Juliacon 2024

Causal Machine Learning with CausalELM
07-12, 11:00–11:30 (Europe/Amsterdam), For Loop (3.2)

Causal inference has proven invaluable to many organizations, however, it is often infeasible because it requires them to conduct expensive experiments. Fortunately, advances in causal machine learning give us new methods to estimate causal effects from observational data. Accordingly, in this talk, I will introduce CausalELM, a package that implements causal estimators based on extreme learning machines, and discuss how it can be used to estimate average and individualized treatment effects.


Causal inference is a useful tool, not only for those conducting academic research, but also large organizations deciding on how to allocate resources. For example, streaming services use A/B tests to decide whether to roll out a new feature, rideshare companies estimate individual treatment effects and use them to determine how much to charge passengers, and e-commerce companies perform causal inference to decide which products to recommend to users. However, estimating causal effects is not easy. Running A/B tests or randomized control trials are expensive: researchers do not have the ability to change public policies, or the dimensionality of the potential covariates is too high for traditional statistical methods. CasualELM addresses these and other challenges by leveraging recent advances in causal machine learning. To that end, we will cover the following main topics:

           Potential Outcomes Framework: We will briefly discuss the potential outcomes framework, 
            which CausalELM's estimators fall under.

           Motivating Examples: I will motivate the talk with two examples.
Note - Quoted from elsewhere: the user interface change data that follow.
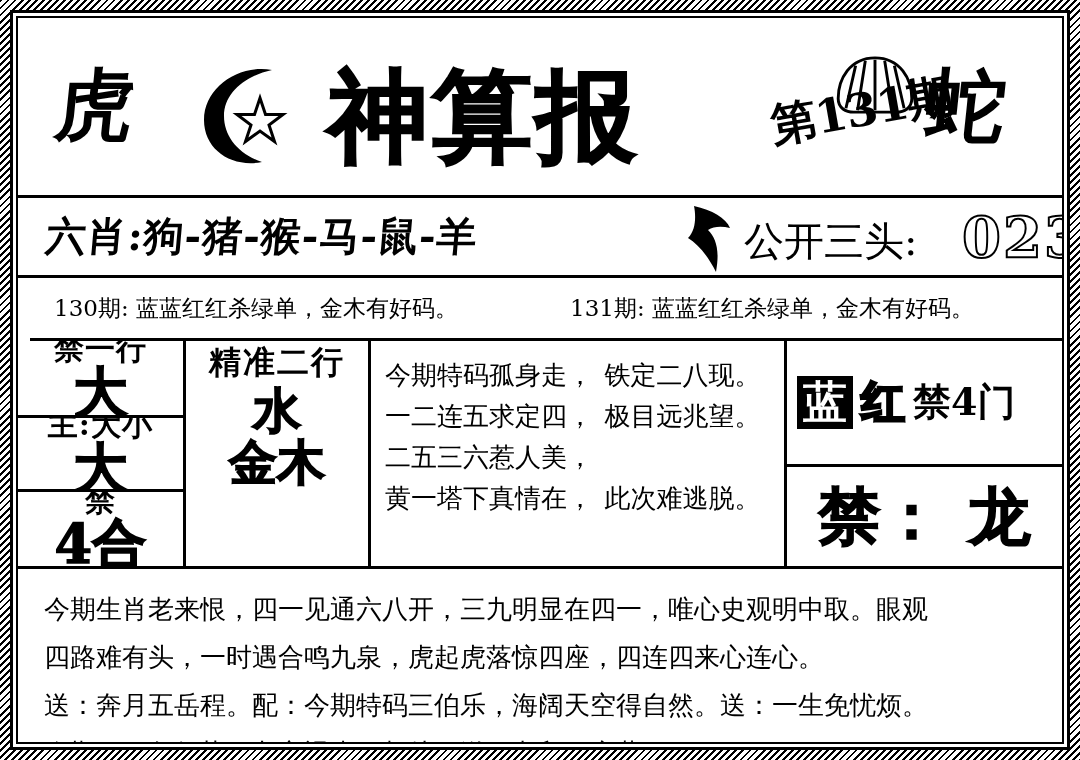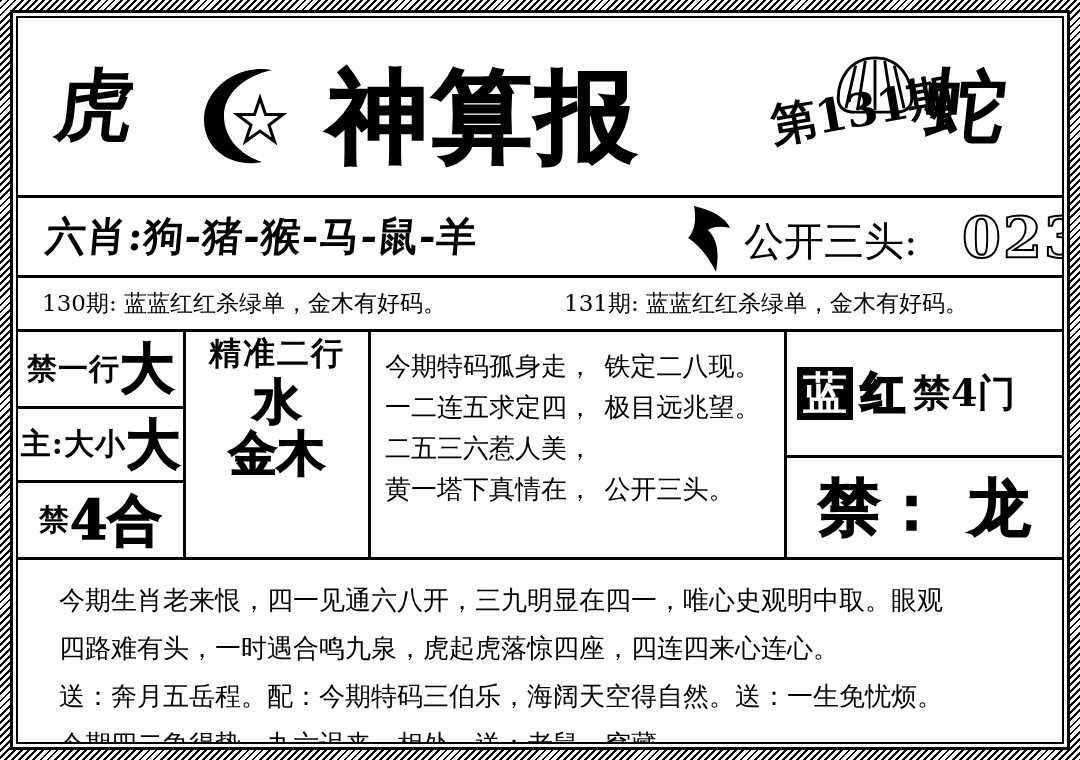--- a/index.html
+++ b/index.html
@@ -149,27 +149,28 @@
     font-family: "DejaVu Serif", "Liberation Serif", serif;
     font-weight: bold;
     font-size: 56px;
     letter-spacing: 2px;
     -webkit-text-stroke: 2px #000;
     color: #fff;
   }
 
   
   .band3 {
-    height: 54px;
+    height: 63px;
     border-bottom: 3px solid #000;
     box-sizing: border-box;
     display: flex;
     align-items: center;
     font-family: "DejaVu Serif", "Liberation Serif", serif;
     font-size: 23px;
+    margin-left: 12px;
   }
   .band3 .col {
     flex: 1 1 50%;
     padding-left: 24px;
     white-space: nowrap;
   }
   .band3 .lbl { font-weight: normal; }
 
   
   .mid {
@@ -184,21 +185,21 @@
     width: 172px;
     border-right: 3px solid #000;
     box-sizing: border-box;
     display: flex;
     flex-direction: column;
   }
   .cell {
     border-bottom: 3px solid #000;
     box-sizing: border-box;
     display: flex;
-    flex-direction: row;
+    flex-direction: column;
     align-items: center;
     justify-content: center;
     overflow: hidden;
   }
   .cell:last-child { border-bottom: none; }
   .cell-title {
     font-family: "DejaVu Serif", "Liberation Serif", serif;
     font-weight: bold;
     font-size: 30px;
     letter-spacing: 1px;
@@ -299,21 +300,21 @@
   .jin-long {
     font-family: "DejaVu Serif", "Liberation Serif", serif;
     font-weight: bold;
     font-size: 62px;
     -webkit-text-stroke: 1.5px #000;
   }
 
   
   .bottom {
     flex: 1;
-    padding: 16px 26px 0 41px;
+    padding: 16px 26px 0 26px;
     box-sizing: border-box;
     font-family: "DejaVu Serif", "Liberation Serif", serif;
     font-size: 26px;
     line-height: 1.85;
     overflow: hidden;
   }
   .bottom p { margin: 0; white-space: nowrap; }
 </style>
 </head>
 <body>
@@ -394,21 +395,21 @@
           </div>
           <div class="verse-row">
             <div class="verse-a">一二连五求定四，</div>
             <div class="verse-b">极目远兆望。</div>
           </div>
           <div class="verse-row">
             <div class="verse-a">二五三六惹人美，</div>
           </div>
           <div class="verse-row">
             <div class="verse-a">黄一塔下真情在，</div>
-            <div class="verse-b">公开三头。</div>
+            <div class="verse-b">此次难逃脱。</div>
           </div>
         </div>
 
         <div class="col-right">
           <div class="right-top">
             <span class="chip chip-inv">蓝</span>
             <span class="chip chip-out">红</span>
             <span class="jin-men">禁4门</span>
           </div>
           <div class="right-bot">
First, I will demonstrate 
            how CausalELM can be used to estimate the effect of 401(k) pension plan eligibility on net 
            worth using double machine learning. Second, I will use a recent study of the effect of 
            development aid on Taliban attacks to demonstrate how to estimate individualized treatment 
            effects in CausalELM . These examples will make up the majority of the talk.

           Extreme Learning Machines: We will discuss what extreme learning machines are, how 
            they work, and how they are used in ensembles in CausalELM.

           Other Estimators: Besides the motivating examples, we will touch upon the other 
            estimators implemented in CausalELM.

           Comparison with Other Packages: We will talk about how CausalELM is different from 
            other causal machine learning libraries and the main tradeoffs it makes.

The focus of the talk will be on the implementation of causal machine learning tasks, rather than the mathematical theory behind them, so those without an extensive background in statistics should not feel intimidated.

See also:

Darren Colby is an MS candidate in computational analysis and public policy at the University of Chicago. His public policy focus area is international security and development and he is motivated by the prospect of using machine learning and statistics to answer important questions and solve challenges in international security. He also holds an AB in government from Dartmouth College and previously served as an information systems specialist in the US Army for six years.